_Problem_
Keep every word the same. Repeat the records without their images.

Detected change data
----
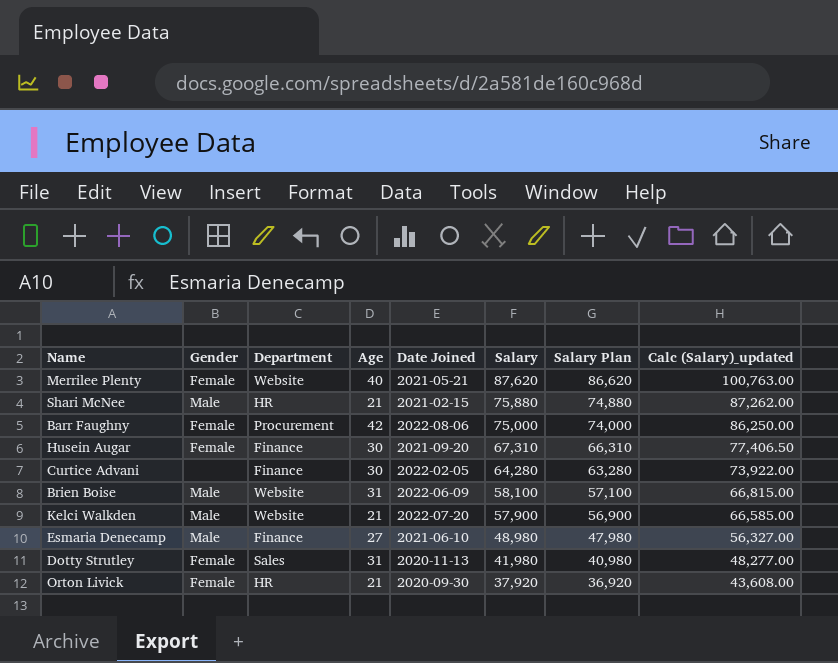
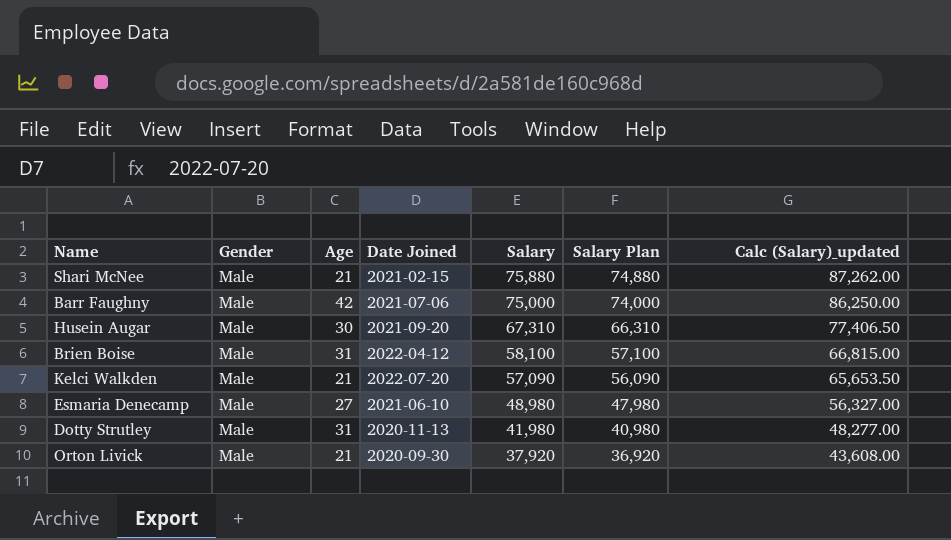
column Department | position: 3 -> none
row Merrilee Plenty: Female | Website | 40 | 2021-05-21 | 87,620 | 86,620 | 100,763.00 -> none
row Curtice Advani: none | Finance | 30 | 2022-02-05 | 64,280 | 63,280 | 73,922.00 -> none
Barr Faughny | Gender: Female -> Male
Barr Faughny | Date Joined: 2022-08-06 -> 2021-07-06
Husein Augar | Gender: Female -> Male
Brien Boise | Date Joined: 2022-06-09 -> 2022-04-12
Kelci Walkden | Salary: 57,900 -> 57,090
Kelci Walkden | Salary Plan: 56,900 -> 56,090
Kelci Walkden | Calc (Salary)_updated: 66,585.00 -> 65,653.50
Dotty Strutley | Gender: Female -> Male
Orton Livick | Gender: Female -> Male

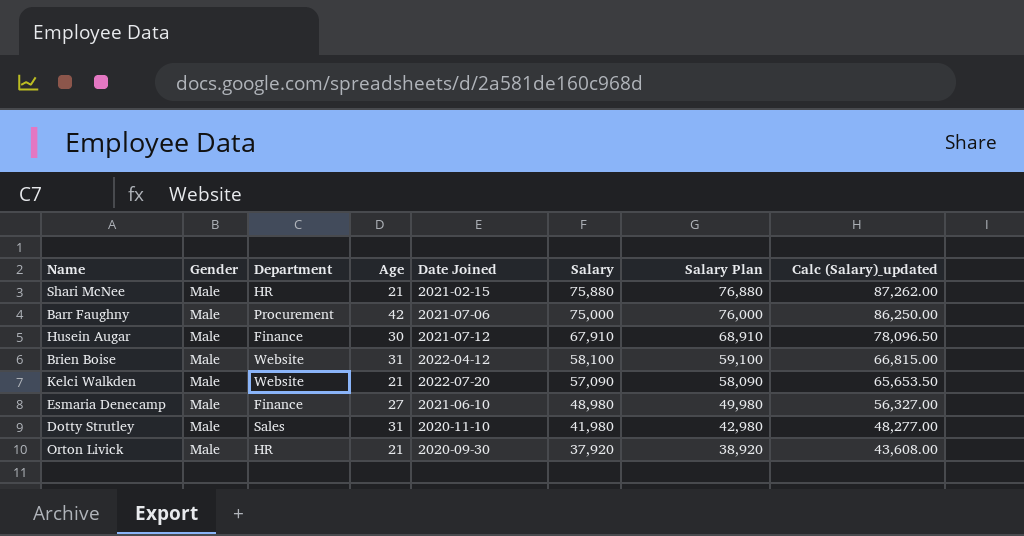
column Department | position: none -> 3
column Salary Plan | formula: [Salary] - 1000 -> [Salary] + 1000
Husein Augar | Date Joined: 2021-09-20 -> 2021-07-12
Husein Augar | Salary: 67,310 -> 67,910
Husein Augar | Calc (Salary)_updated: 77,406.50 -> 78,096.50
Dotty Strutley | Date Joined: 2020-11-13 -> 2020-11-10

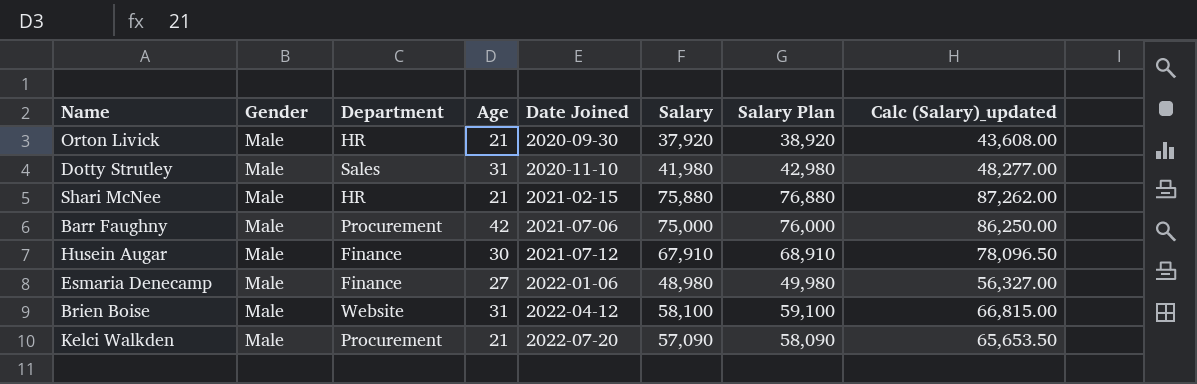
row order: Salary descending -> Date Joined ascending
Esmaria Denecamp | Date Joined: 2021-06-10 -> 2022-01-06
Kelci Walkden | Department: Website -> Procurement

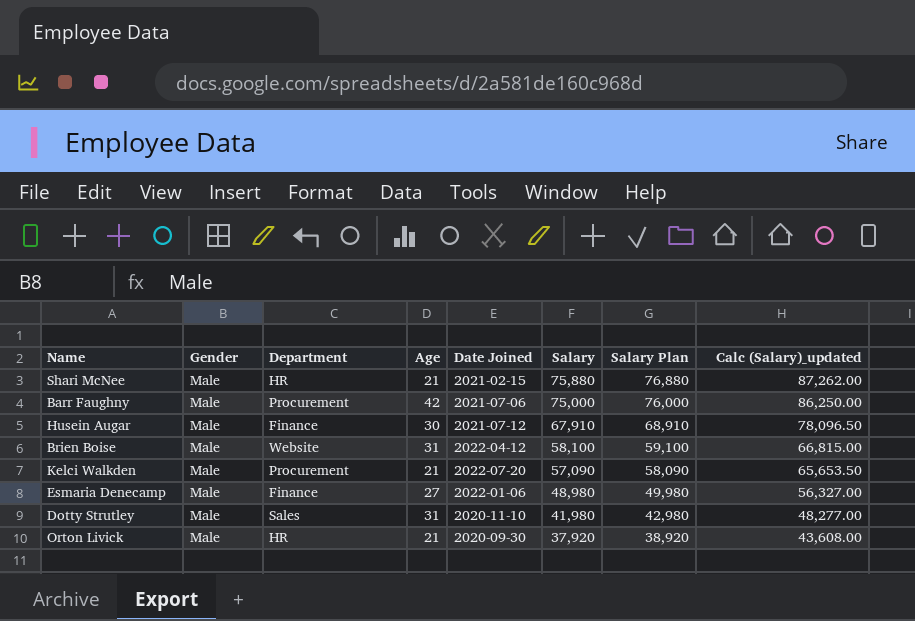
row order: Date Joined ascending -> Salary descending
----
_Task output_
column Department | position: 3 -> none
row Merrilee Plenty: Female | Website | 40 | 2021-05-21 | 87,620 | 86,620 | 100,763.00 -> none
row Curtice Advani: none | Finance | 30 | 2022-02-05 | 64,280 | 63,280 | 73,922.00 -> none
Barr Faughny | Gender: Female -> Male
Barr Faughny | Date Joined: 2022-08-06 -> 2021-07-06
Husein Augar | Gender: Female -> Male
Brien Boise | Date Joined: 2022-06-09 -> 2022-04-12
Kelci Walkden | Salary: 57,900 -> 57,090
Kelci Walkden | Salary Plan: 56,900 -> 56,090
Kelci Walkden | Calc (Salary)_updated: 66,585.00 -> 65,653.50
Dotty Strutley | Gender: Female -> Male
Orton Livick | Gender: Female -> Male

column Department | position: none -> 3
column Salary Plan | formula: [Salary] - 1000 -> [Salary] + 1000
Husein Augar | Date Joined: 2021-09-20 -> 2021-07-12
Husein Augar | Salary: 67,310 -> 67,910
Husein Augar | Calc (Salary)_updated: 77,406.50 -> 78,096.50
Dotty Strutley | Date Joined: 2020-11-13 -> 2020-11-10

row order: Salary descending -> Date Joined ascending
Esmaria Denecamp | Date Joined: 2021-06-10 -> 2022-01-06
Kelci Walkden | Department: Website -> Procurement

row order: Date Joined ascending -> Salary descending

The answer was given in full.